:: RECORDS FOR PROCESSING ::

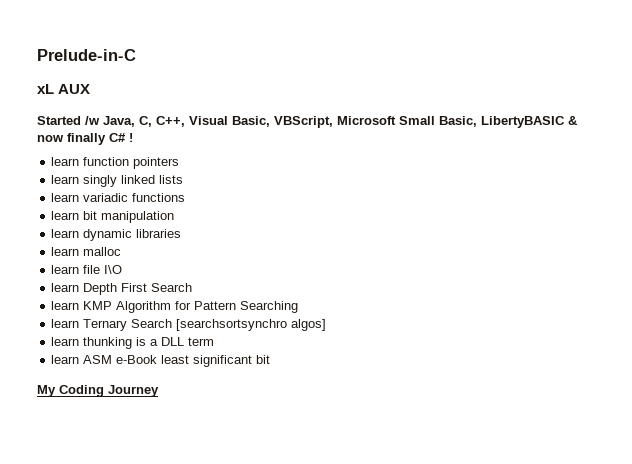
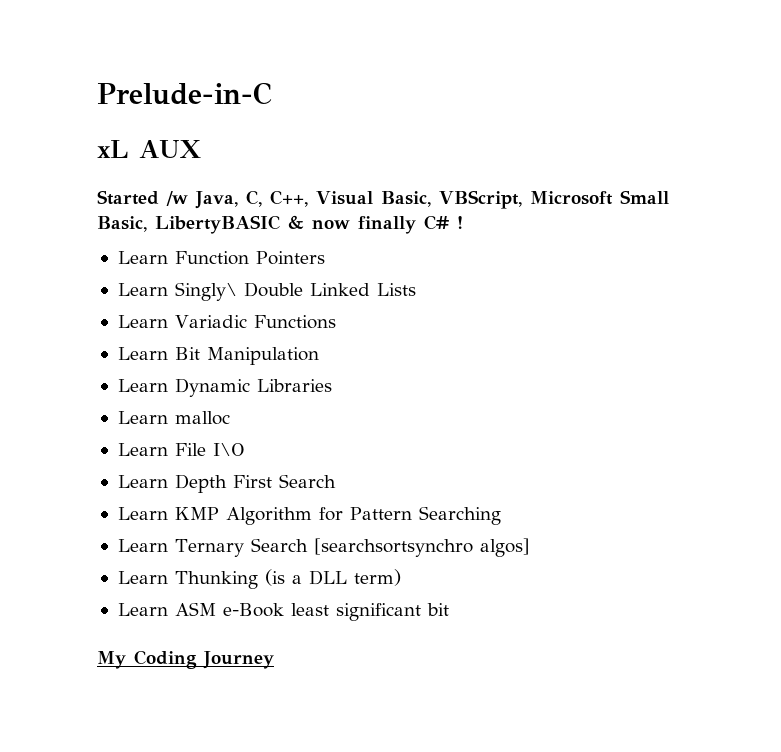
- learn function pointers
- learn singly linked lists
- learn variadic functions
- learn bit manipulation
- learn dynamic libraries
- learn malloc
+ Learn Function Pointers
+ Learn Singly\ Double Linked Lists
+ Learn Variadic Functions
+ Learn Bit Manipulation
+ Learn Dynamic Libraries
+ Learn malloc
- learn file I\O
+ Learn File I\O
- learn Depth First Search
+ Learn Depth First Search
- learn KMP Algorithm for Pattern Searching
+ Learn KMP Algorithm for Pattern Searching
- learn Ternary Search [searchsortsynchro algos]
+ Learn Ternary Search [searchsortsynchro algos]
- learn thunking is a DLL term
- learn ASM e-Book least significant bit
+ Learn Thunking (is a DLL term)
+ Learn ASM e-Book least significant bit

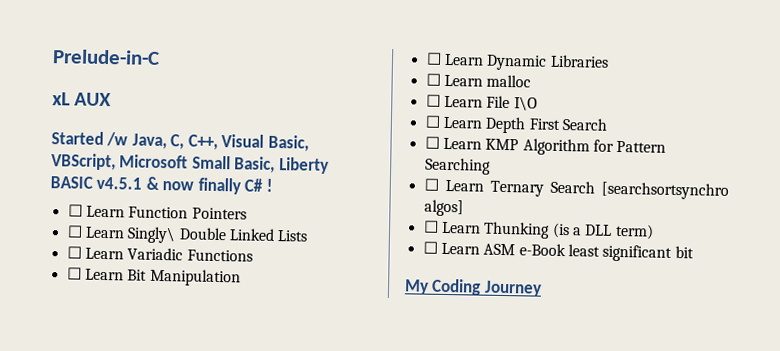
- Started /w Java, C, C++, Visual Basic, VBScript, Microsoft Small Basic, LibertyBASIC & now finally C# !
+ Started /w Java, C, C++, Visual Basic, VBScript, Microsoft Small Basic, Liberty BASIC v4.5.1 & now finally C# !
- Learn Function Pointers
+ ☐ Learn Function Pointers
- Learn Singly\ Double Linked Lists
+ ☐ Learn Singly\ Double Linked Lists
- Learn Variadic Functions
+ ☐ Learn Variadic Functions
- Learn Bit Manipulation
+ ☐ Learn Bit Manipulation
- Learn Dynamic Libraries
+ ☐ Learn Dynamic Libraries
- Learn malloc
+ ☐ Learn malloc
- Learn File I\O
+ ☐ Learn File I\O
- Learn Depth First Search
+ ☐ Learn Depth First Search
- Learn KMP Algorithm for Pattern Searching
+ ☐ Learn KMP Algorithm for Pattern Searching
- Learn Ternary Search [searchsortsynchro algos]
+ ☐ Learn Ternary Search [searchsortsynchro algos]
- Learn Thunking (is a DLL term)
+ ☐ Learn Thunking (is a DLL term)
- Learn ASM e-Book least significant bit
+ ☐ Learn ASM e-Book least significant bit

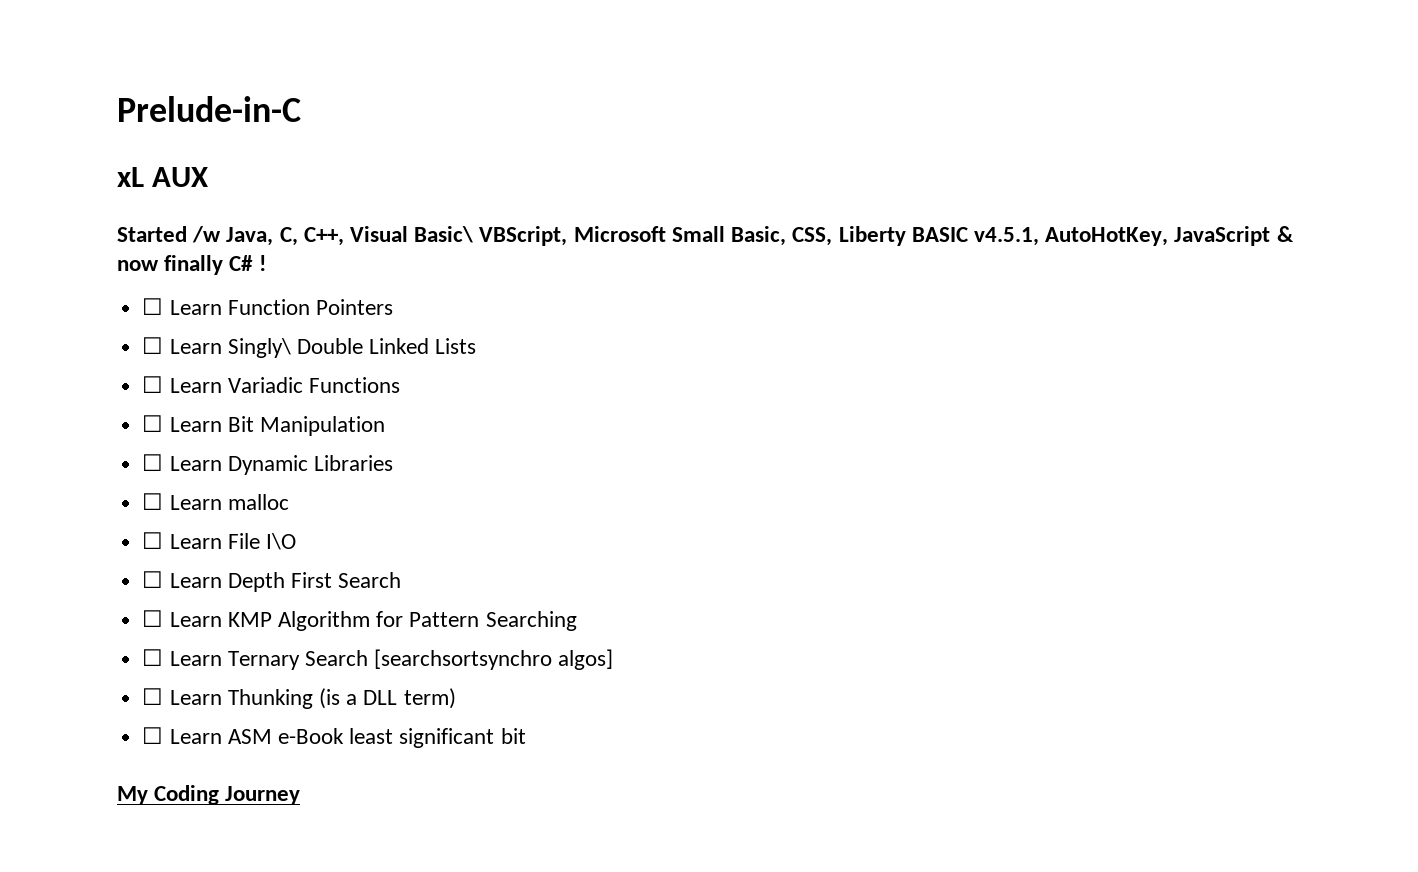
- Started /w Java, C, C++, Visual Basic, VBScript, Microsoft Small Basic, Liberty BASIC v4.5.1 & now finally C# !
+ Started /w Java, C, C++, Visual Basic\ VBScript, Microsoft Small Basic, CSS, Liberty BASIC v4.5.1, AutoHotKey, JavaScript & now finally C# !

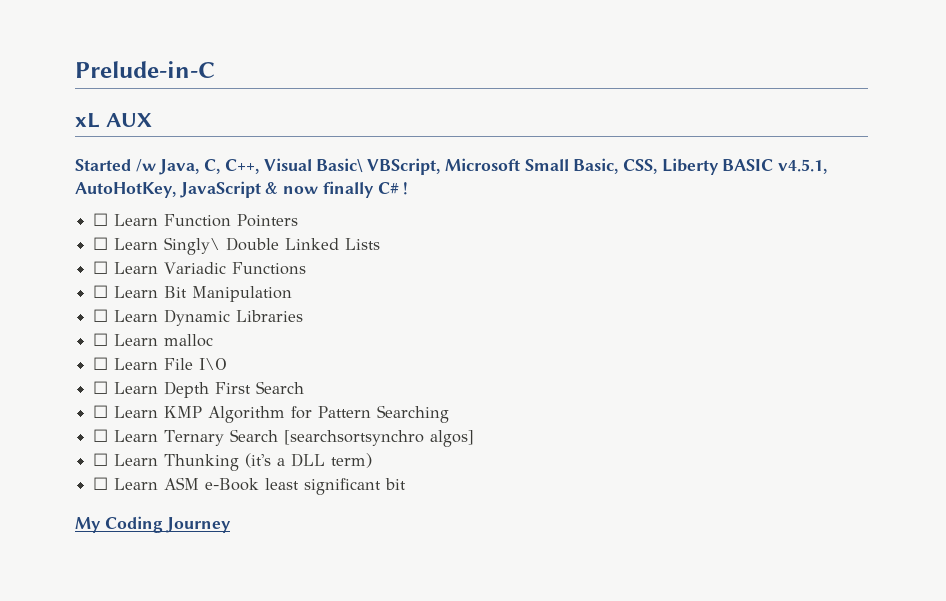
- ☐ Learn Thunking (is a DLL term)
+ ☐ Learn Thunking (it's a DLL term)

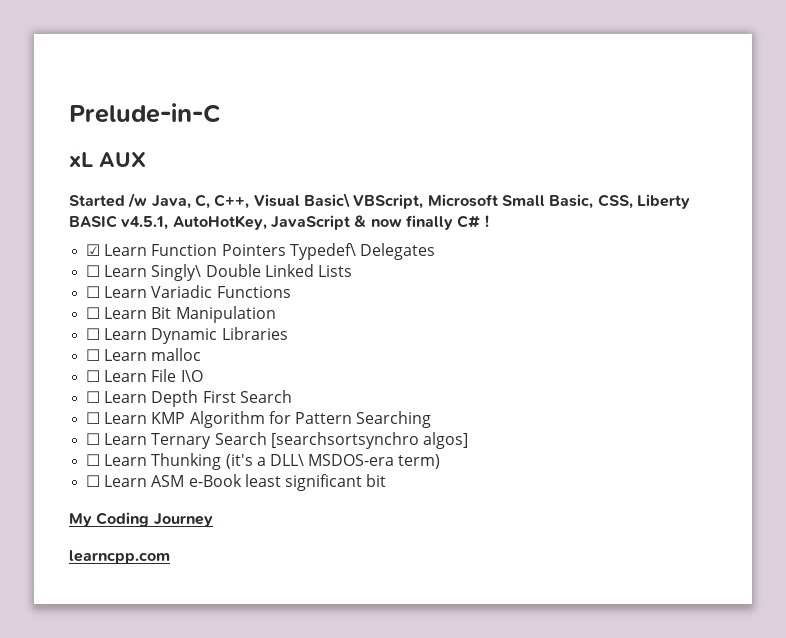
- ☐ Learn Function Pointers
+ ☑ Learn Function Pointers Typedef\ Delegates
- ☐ Learn Thunking (it's a DLL term)
+ ☐ Learn Thunking (it's a DLL\ MSDOS-era term)
+ learncpp.com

:::

ACTIVITY:
Although the records hold pictures, return only what remains, word for word.

RESPONSE AREA:
- learn function pointers
- learn singly linked lists
- learn variadic functions
- learn bit manipulation
- learn dynamic libraries
- learn malloc
+ Learn Function Pointers
+ Learn Singly\ Double Linked Lists
+ Learn Variadic Functions
+ Learn Bit Manipulation
+ Learn Dynamic Libraries
+ Learn malloc
- learn file I\O
+ Learn File I\O
- learn Depth First Search
+ Learn Depth First Search
- learn KMP Algorithm for Pattern Searching
+ Learn KMP Algorithm for Pattern Searching
- learn Ternary Search [searchsortsynchro algos]
+ Learn Ternary Search [searchsortsynchro algos]
- learn thunking is a DLL term
- learn ASM e-Book least significant bit
+ Learn Thunking (is a DLL term)
+ Learn ASM e-Book least significant bit

- Started /w Java, C, C++, Visual Basic, VBScript, Microsoft Small Basic, LibertyBASIC & now finally C# !
+ Started /w Java, C, C++, Visual Basic, VBScript, Microsoft Small Basic, Liberty BASIC v4.5.1 & now finally C# !
- Learn Function Pointers
+ ☐ Learn Function Pointers
- Learn Singly\ Double Linked Lists
+ ☐ Learn Singly\ Double Linked Lists
- Learn Variadic Functions
+ ☐ Learn Variadic Functions
- Learn Bit Manipulation
+ ☐ Learn Bit Manipulation
- Learn Dynamic Libraries
+ ☐ Learn Dynamic Libraries
- Learn malloc
+ ☐ Learn malloc
- Learn File I\O
+ ☐ Learn File I\O
- Learn Depth First Search
+ ☐ Learn Depth First Search
- Learn KMP Algorithm for Pattern Searching
+ ☐ Learn KMP Algorithm for Pattern Searching
- Learn Ternary Search [searchsortsynchro algos]
+ ☐ Learn Ternary Search [searchsortsynchro algos]
- Learn Thunking (is a DLL term)
+ ☐ Learn Thunking (is a DLL term)
- Learn ASM e-Book least significant bit
+ ☐ Learn ASM e-Book least significant bit

- Started /w Java, C, C++, Visual Basic, VBScript, Microsoft Small Basic, Liberty BASIC v4.5.1 & now finally C# !
+ Started /w Java, C, C++, Visual Basic\ VBScript, Microsoft Small Basic, CSS, Liberty BASIC v4.5.1, AutoHotKey, JavaScript & now finally C# !

- ☐ Learn Thunking (is a DLL term)
+ ☐ Learn Thunking (it's a DLL term)

- ☐ Learn Function Pointers
+ ☑ Learn Function Pointers Typedef\ Delegates
- ☐ Learn Thunking (it's a DLL term)
+ ☐ Learn Thunking (it's a DLL\ MSDOS-era term)
+ learncpp.com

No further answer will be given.